- Born: 1889 Ibadan, Nigeria
- Died: 1963 (aged 73–74)
- Occupation: Businessman, farmer, Diarist
- Genre: Diary
- Subject: Personal

= Akinpelu Obisesan =

Nigerian diarist (1889–1963)

Akinpelu Obisesan (1889–1963) was a Nigerian diarist, businessman and politician. He was among a class of educated elites in the early twentieth century who kept private records of their activities and who were also speakers at formal events. Many of them later published their presentations in newspapers, as this was sometimes seen as a passage into intellectual status in the western Nigerian milieu. Akinpelu's records from 1920 to 1960 became an important source for elite activities during the colonial era and are used by a few scholars on predefined topics varying from the cultural, political and social history of Ibadan and western Nigeria.

Included in his diaries were stories about Salami Agbaje, one of the wealthiest Ibadan citizens of his time, and socio-political matters of the era. Agbaje was the first individual to own a two-story house built from cement and the first to own a car in Ibadan. In late 1949, Agbaje was charged for selfishness by community leaders, who challenged his hoarding of wealth. Akinpelu and other elites also engaged in discussions and wrote about major events of the era, topics on the Lagos elites and defence of his family's land interests were major issues written and discussed about.

==Early life==
Obisesan was born in Ibadan to the family of an elephant hunter: Aperin Obisesan and a slave woman. His father was one of the early defenders of Ibadan against the Ijebu incursions of the late nineteenth century. He was rewarded with a chieftaincy title for his effort in defending Ibadan. He also acquired a vast forest during the period.
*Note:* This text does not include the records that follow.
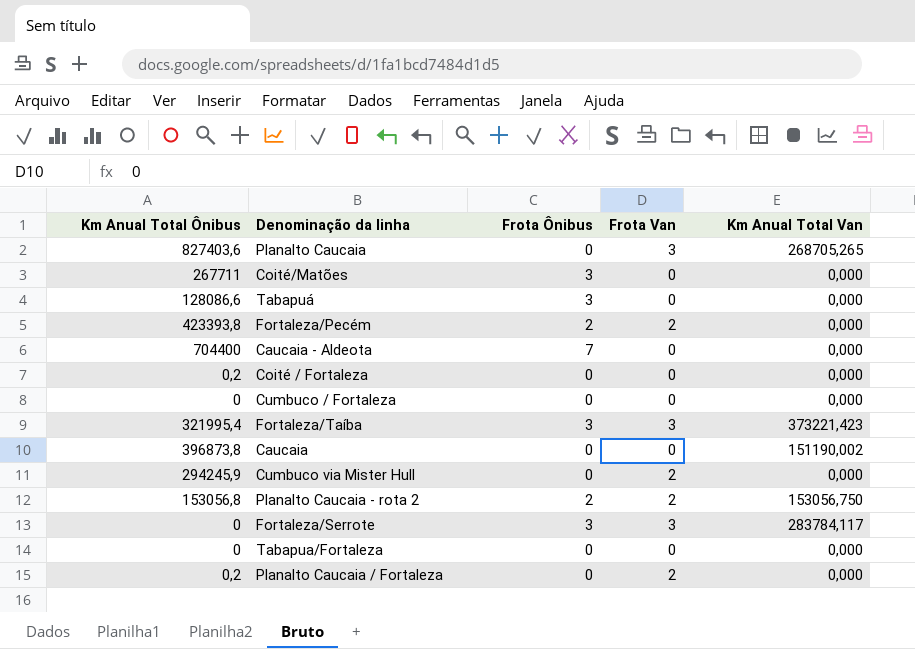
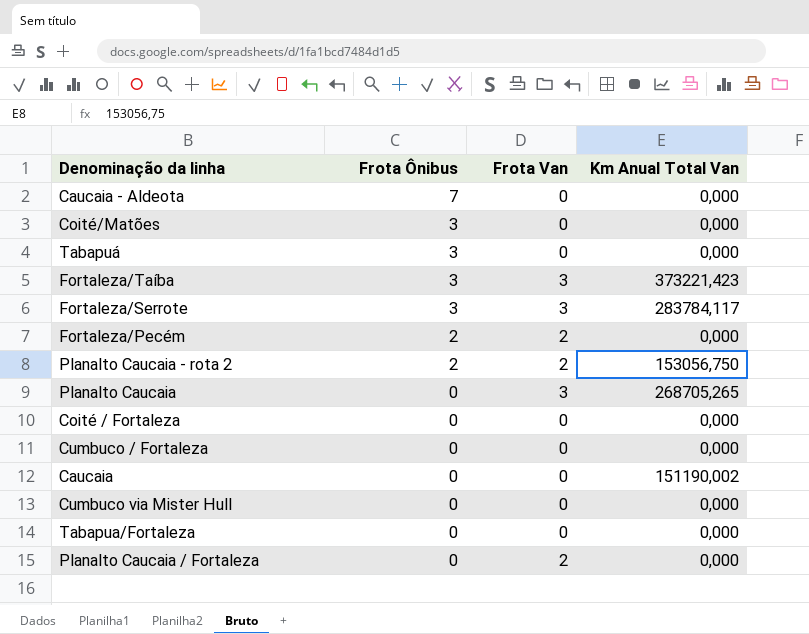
row order: none -> Frota Ônibus descending
column Km Anual Total Ônibus | position: 1 -> none
Cumbuco via Mister Hull | Frota Van: 2 -> 0

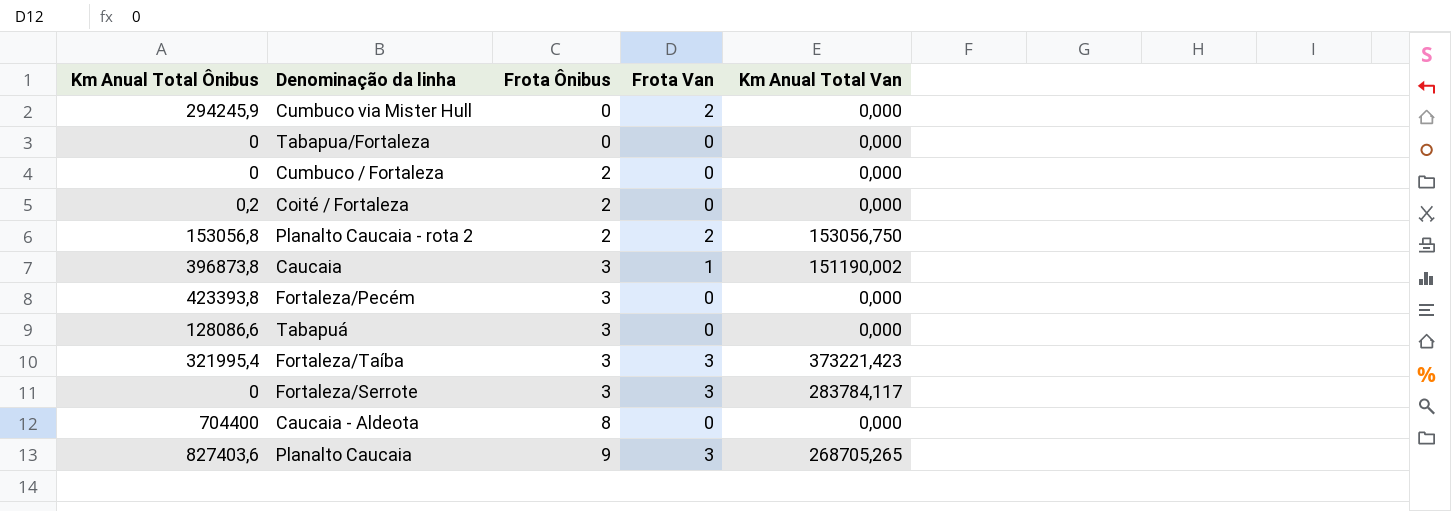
row order: Frota Ônibus descending -> Frota Ônibus ascending
column Km Anual Total Ônibus | position: none -> 1
row Coité/Matões: 3 | 0 | 0,000 -> none
row Planalto Caucaia / Fortaleza: 0 | 2 | 0,000 -> none
Cumbuco via Mister Hull | Frota Van: 0 -> 2
Cumbuco / Fortaleza | Frota Ônibus: 0 -> 2
Coité / Fortaleza | Frota Ônibus: 0 -> 2
Caucaia | Frota Ônibus: 0 -> 3
Caucaia | Frota Van: 0 -> 1
Fortaleza/Pecém | Frota Ônibus: 2 -> 3
Fortaleza/Pecém | Frota Van: 2 -> 0
Caucaia - Aldeota | Frota Ônibus: 7 -> 8
Planalto Caucaia | Frota Ônibus: 0 -> 9

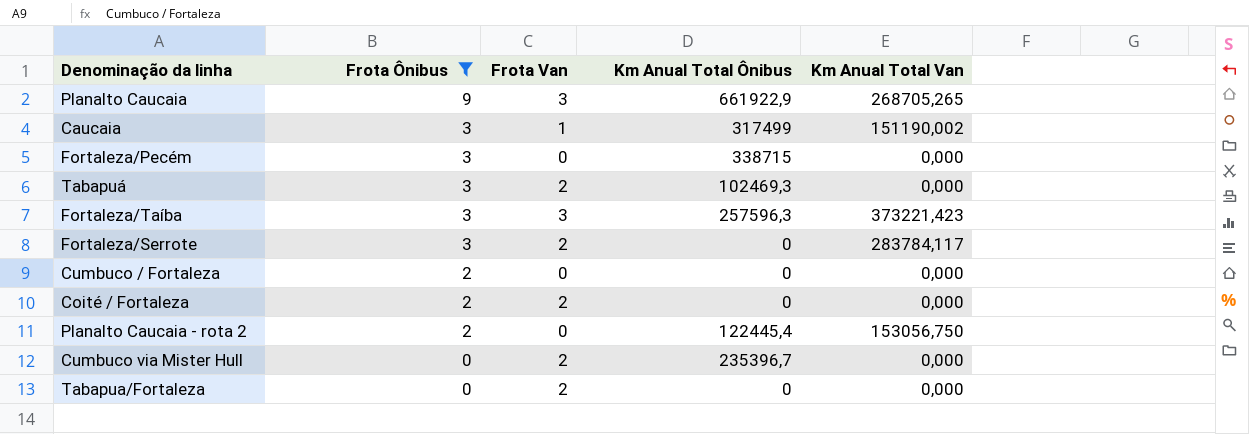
filter: none -> Frota Ônibus != 8
row order: Frota Ônibus ascending -> Frota Ônibus descending
column Km Anual Total Ônibus | position: 1 -> 4
Planalto Caucaia | Km Anual Total Ônibus: 827403,6 -> 661922,9
Caucaia | Km Anual Total Ônibus: 396873,8 -> 317499
Fortaleza/Pecém | Km Anual Total Ônibus: 423393,8 -> 338715
Tabapuá | Frota Van: 0 -> 2
Tabapuá | Km Anual Total Ônibus: 128086,6 -> 102469,3
Fortaleza/Taíba | Km Anual Total Ônibus: 321995,4 -> 257596,3
Fortaleza/Serrote | Frota Van: 3 -> 2
Coité / Fortaleza | Frota Van: 0 -> 2
Coité / Fortaleza | Km Anual Total Ônibus: 0,2 -> 0
Planalto Caucaia - rota 2 | Frota Van: 2 -> 0
Planalto Caucaia - rota 2 | Km Anual Total Ônibus: 153056,8 -> 122445,4
Cumbuco via Mister Hull | Km Anual Total Ônibus: 294245,9 -> 235396,7
Tabapua/Fortaleza | Frota Van: 0 -> 2

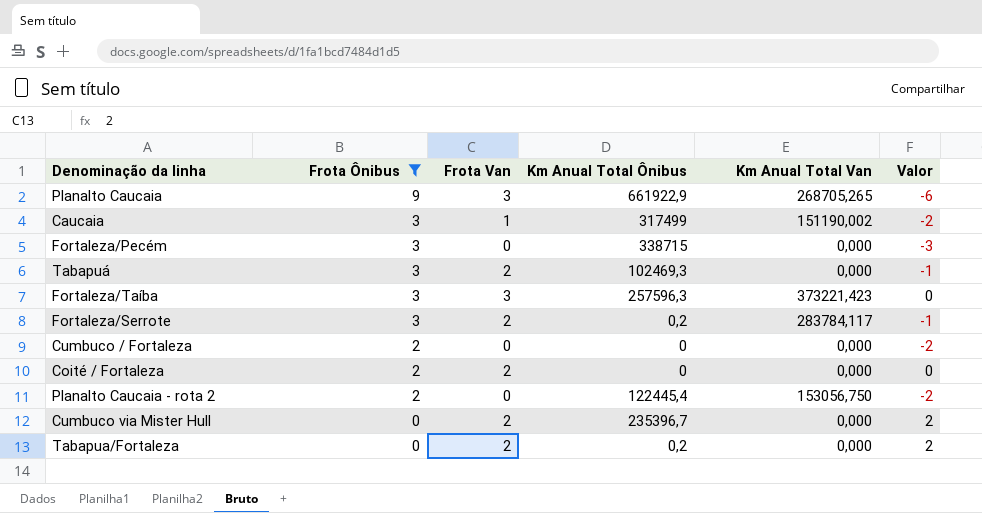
column Valor | formula: none -> [Frota Van] - [Frota Ônibus]
Fortaleza/Serrote | Km Anual Total Ônibus: 0 -> 0,2
Tabapua/Fortaleza | Km Anual Total Ônibus: 0 -> 0,2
Obisesan attended various schools managed by the Church Missionary Society. The missionary school teachers were educated and frequently wrote about their activities in journals. One of the missionaries was Daniel Olubi, an early Christian convert who was Obisesan's teacher in 1896, the first year of his formal education. Olubi was a mentor to Obisesan and guided him in his studies. Obisesan's impetus to keep a journal could have been established while attending the missionary schools. After completing his studies, he started work at the office of the British resident in Ibadan, but later moved to Lagos to work with the railway authority. In 1913, he returned to Ibadan and a year later, he was appointed as the caretaker and secretary of his family's land holdings. His father had used his vast forest to farm and transformed it into a productive Cocoa growing field. However, the ownership of the land was disputed, as other citizens laid claims to the land. In 1914, he bought in first diary, speculatively, he may have used his diary as a means to record events on the family's farm business or for record keeping.

==Career==
Before and after becoming the secretary of his family's farm interests, Obisesan Akinpelu was a mercantile clerk and produce buyer. While in Ibadan, he supplemented his income by working for the Paterson Zochonis group. He later became a produce buyer of Cocoa. For a span of 30 years, he was president of the Ibadan Cooperative Produce Marketing Society. As leader of the cooperative produce society, he was an important voice against foul tactics used by merchant middlemen and Cocoa exporters. He also became the pioneer chairman of the Cooperative Bank of Ibadan. A bank created to serve the needs of cooperative societies in the region.

==Record keeping==
Obisesan was educated in an environment where literary skills was seen as a sign of intellectual fineness and with most missionaries situated in Lagos and Abeokuta, the school age residents of the two cities had a fast start in literacy and honing their writing skills. He also believed literacy could be a ticket to acquire wealth and without education, Ibadan may be left behind. He desired writing as a way to educate himself and record keeping was a productive way of keeping himself abreast of developments in his business. In his diaries, fingerprints of his emulation of status men and being enthralled with wealth at an early age could be seen. At an early age, he dreamt about having a fecund future, however, the reality of his poor financial position was always something he moaned and wrote about early on. During his early years when he was suffering from financial deprivation, Akinpelu wrote in his diary,
I regard my past and present life as being indolent and lazy one. Nobody in this town will regard anyone of no means; he will be counted as no man.... after all what his our intelligence, our school going, and reading of books without getting money to back these three things up.

In 1920, when he started writing assiduously, it was a means of self-education and self-development. Contents in his diary revealed different information about the social personalities and events of the era, it also revealed personal details of his life. Though, he had written in 1930 that he was fatigued as a result of numerous intercourse with his wives., in 1955, he married his final wife.